Content starts

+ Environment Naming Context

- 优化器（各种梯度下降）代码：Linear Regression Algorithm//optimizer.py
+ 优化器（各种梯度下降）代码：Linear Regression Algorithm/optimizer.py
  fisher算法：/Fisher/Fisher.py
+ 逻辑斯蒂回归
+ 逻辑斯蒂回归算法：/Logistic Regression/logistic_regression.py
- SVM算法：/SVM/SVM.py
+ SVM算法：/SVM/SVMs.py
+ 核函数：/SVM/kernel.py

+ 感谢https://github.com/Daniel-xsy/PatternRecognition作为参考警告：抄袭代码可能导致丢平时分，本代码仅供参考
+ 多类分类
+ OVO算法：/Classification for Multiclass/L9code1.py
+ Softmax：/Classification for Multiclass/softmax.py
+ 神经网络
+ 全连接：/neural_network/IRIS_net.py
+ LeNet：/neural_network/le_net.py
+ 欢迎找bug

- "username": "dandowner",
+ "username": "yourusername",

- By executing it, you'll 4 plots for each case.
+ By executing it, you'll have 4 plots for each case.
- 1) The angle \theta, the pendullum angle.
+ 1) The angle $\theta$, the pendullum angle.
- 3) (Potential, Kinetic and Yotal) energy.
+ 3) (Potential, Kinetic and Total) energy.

Content ends

Go through the listing and copy each line that includes the string "username".

- "username": "dandowner",
+ "username": "yourusername",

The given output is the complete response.